THE TURRET STAIRWAY ON THE EAST SIDE OF ST. PATRICK's Church

White smoke issues from under the eaves of the turret roof. Fireman were able to climb the stairs to the organ gallery in this turret, but without hoses. When they returned to ascend the stairs intense heat, and upper flmaes blocked their path. During this time Fire Chief Thomas Furey donned a oxygen mask, and went through the sacristy door to reomve the Blessed Sacrament from the main altar. Some Firefighters and bystanders, including Cathedral Highschoolers, Francis J. Furey, and Red O'Malley, helped remove valuable vestments from the sacristy closets until it became unsafe.



ST. PATRICK'S CHURCH, ROARING IN FLAMES !

Fire has exploded up and out through the atiic area into a drizzily January day. The beautiful Mayer of Munich, stained glass windows brust in the intense heat. The three windows of the apse, left to right, depicted the Resurrection, the Crucifixion, and the Nativity of Jesus.

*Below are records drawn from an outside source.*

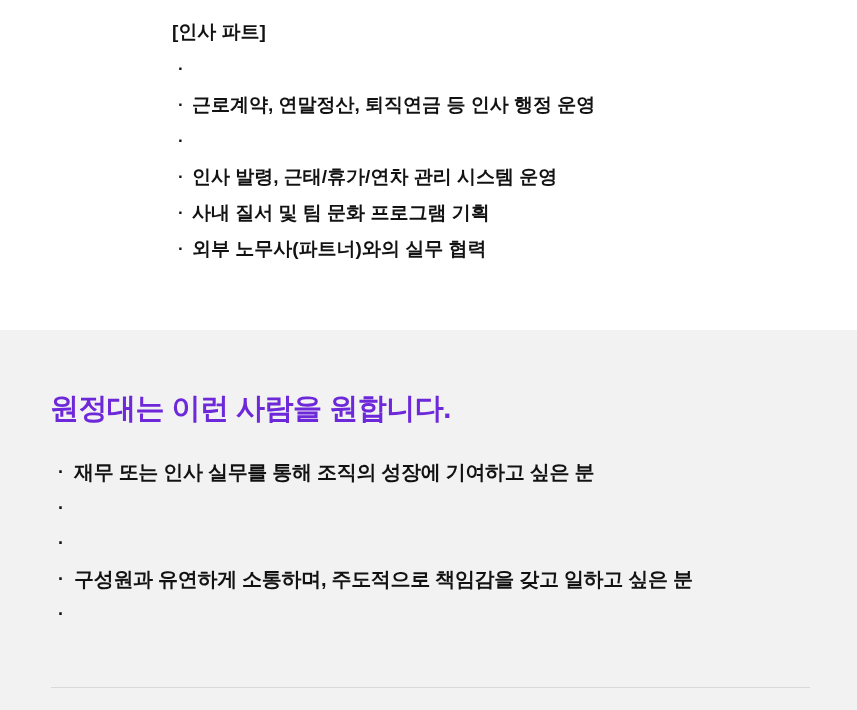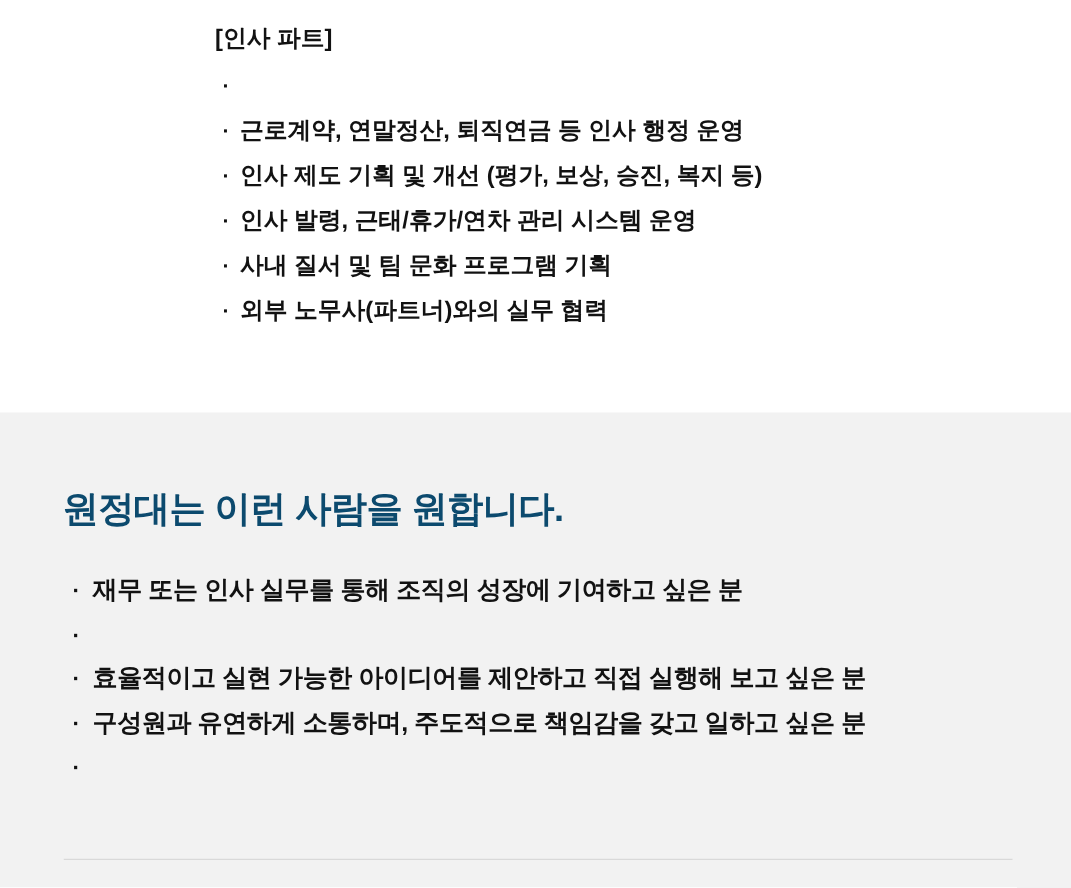"인사 제도 기획 및 개선" span { html: <span>인사 제도 기획 및 개선 (평가, 보상, 승진, 복지 등)</span> -> none }
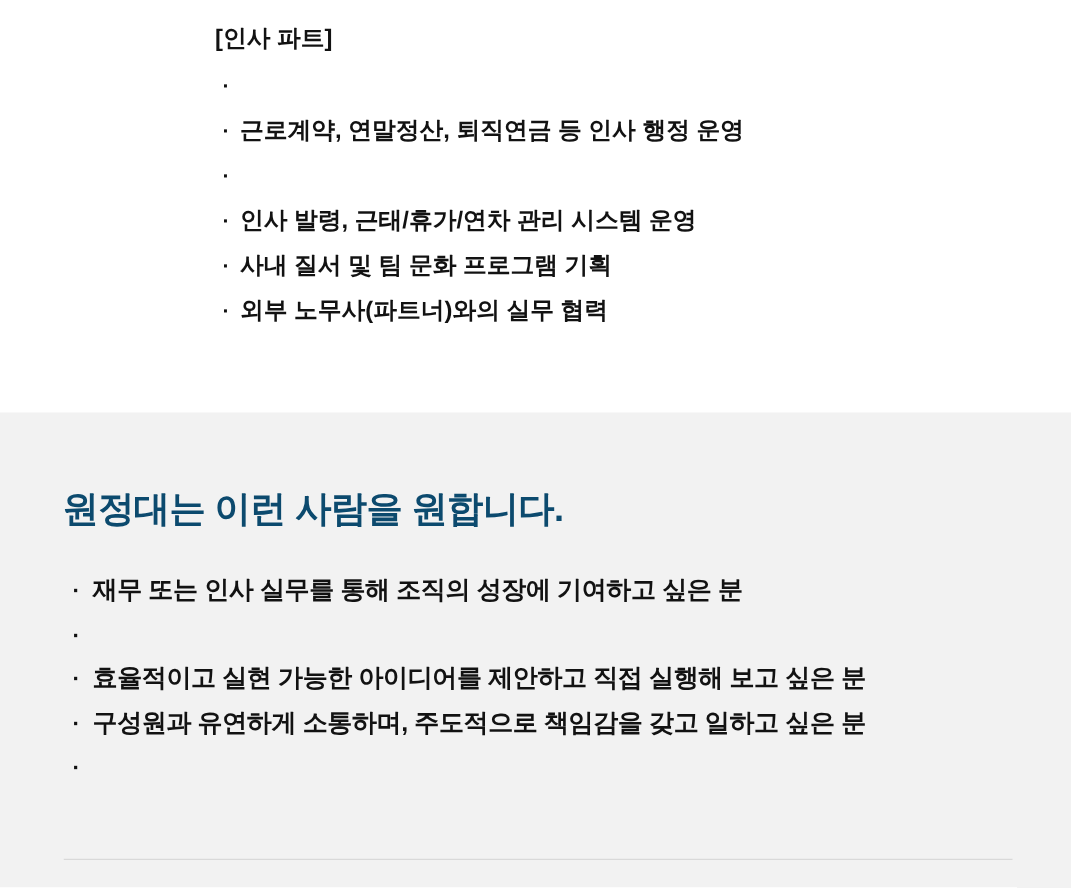"원정대는 이런 사람을 원합니다." .section-heading { color: #0c4a6e -> #6d28d9 }
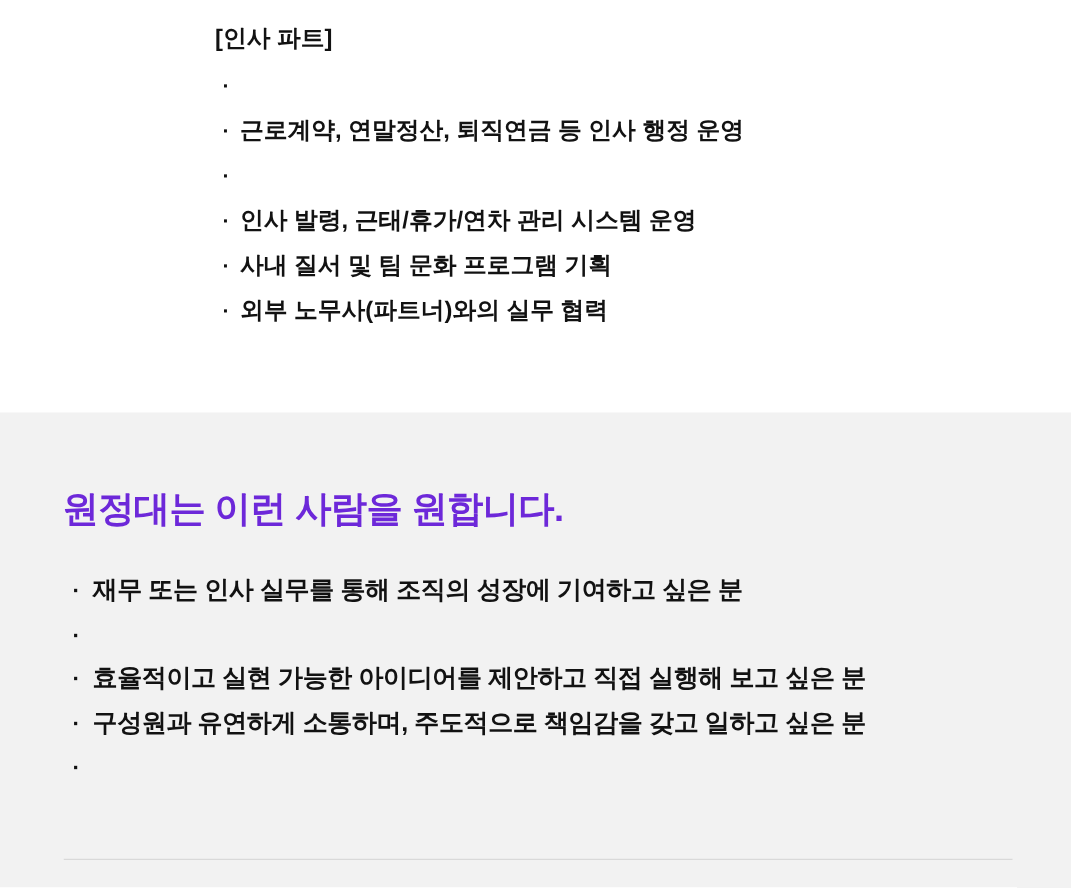"효율적이고 실현 가능한 아이디어를 제안하고" span { html: <span>효율적이고 실현 가능한 아이디어를 제안하고 직접 실행해 보고 싶은 분</span> -> none }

DEMOLITION LOOMS FOR KEELY'S SISTERS OF MERCY CONVENT IN BROOKLYN, NY

This close up view of the richly patterened brick facade, on the Sisters of Mercy Convent on Willobuoy Ave. in Brooklyn, NY, reveals brocklayers skill long gone into memory. Keely designed a number of similar looking structures for various branches of the Sisters of Mercy. This is probably the only survining example left.

Both the Sisters of Mercy Motherhouses in Hartford, CT, and Middletown, CT. have been demolished. The Middletown Ct, Convent demolished in July,2007.



A PRESERVATIONST GROUP IN BROOKLYN, NY, IS SEEKING LANDMARK STATUS, FOR THE STRUCTURE.

Keely's design for the brickwork and window frames,on the facade of the Brooklyn, NY, Sisters of Mercy Motherhouse.



INTERIOR VIEW OF THE SISTERS OF MERCY CONVENT, BROOKLYN, NY

A look into the stunning Chapel which is part of the monumental Sisters of Mercy Motherhouse on Willobuoy Ave. in Brooklyn, NY. The richness of design suggests that the Chapel might have been enlarged, and enhanced by Thomas Houghton, Patrick Keely's son-in-law. This treasure is one that cannot be duplicated today.